As I put the finishing touches on this chapter, we continue to deal with the legacy of the COVID-19 pandemic crisis, and there remains major public dissensus over the severity of the problem, the efficacy of the scientifically validated preventatives for the disease and public health policy decisions made during the crisis, and questions concerning the seriousness of “long COVID.” We face increasingly severe and irreversible fallout from the climate crisis, but our elected representatives seem focused at best on half measures, where they acknowledge its reality at all.
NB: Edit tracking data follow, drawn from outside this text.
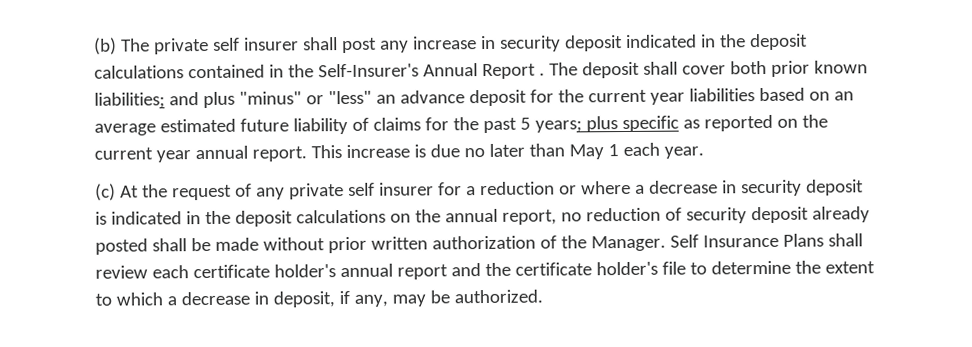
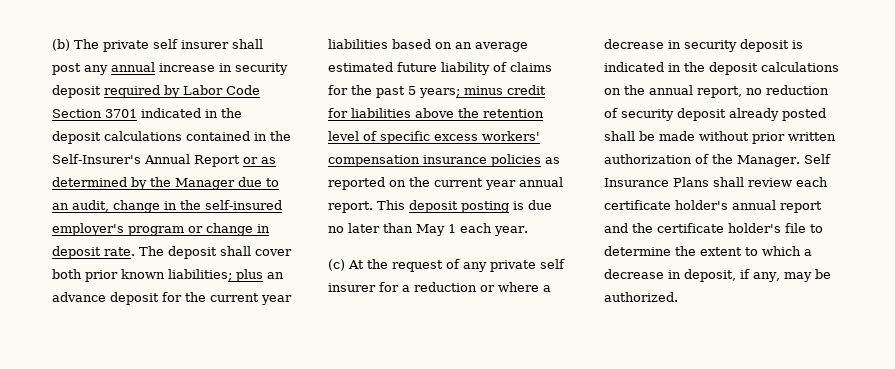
- (b) The private self insurer shall post any increase in security deposit indicated in the deposit calculations contained in the Self-Insurer's Annual Report .
+ (b) The private self insurer shall post any annual increase in security deposit required by Labor Code Section 3701 indicated in the deposit calculations contained in the Self-Insurer's Annual Report or as determined by the Manager due to an audit, change in the self-insured employer's program or change in deposit rate.
- The deposit shall cover both prior known liabilities; and plus "minus" or "less" an advance deposit for the current year liabilities based on an average estimated future liability of claims for the past 5 years; plus specific as reported on the current year annual report.
+ The deposit shall cover both prior known liabilities; plus an advance deposit for the current year liabilities based on an average estimated future liability of claims for the past 5 years; minus credit for liabilities above the retention level of specific excess workers' compensation insurance policies as reported on the current year annual report.
- This increase is due no later than May 1 each year.
+ This deposit posting is due no later than May 1 each year.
We have faced significant challenges to the institutions and the very values of our secular, pluralistic, democratic society. If ever there were a need for a secular worldview that could inspire natural piety and a faith in our ability to realize our ideals, now is the time. It is the religious function of science to provide such a worldview. Those of us committed to science and to humanism should bring our moral imagination to bear in order to better meet that need.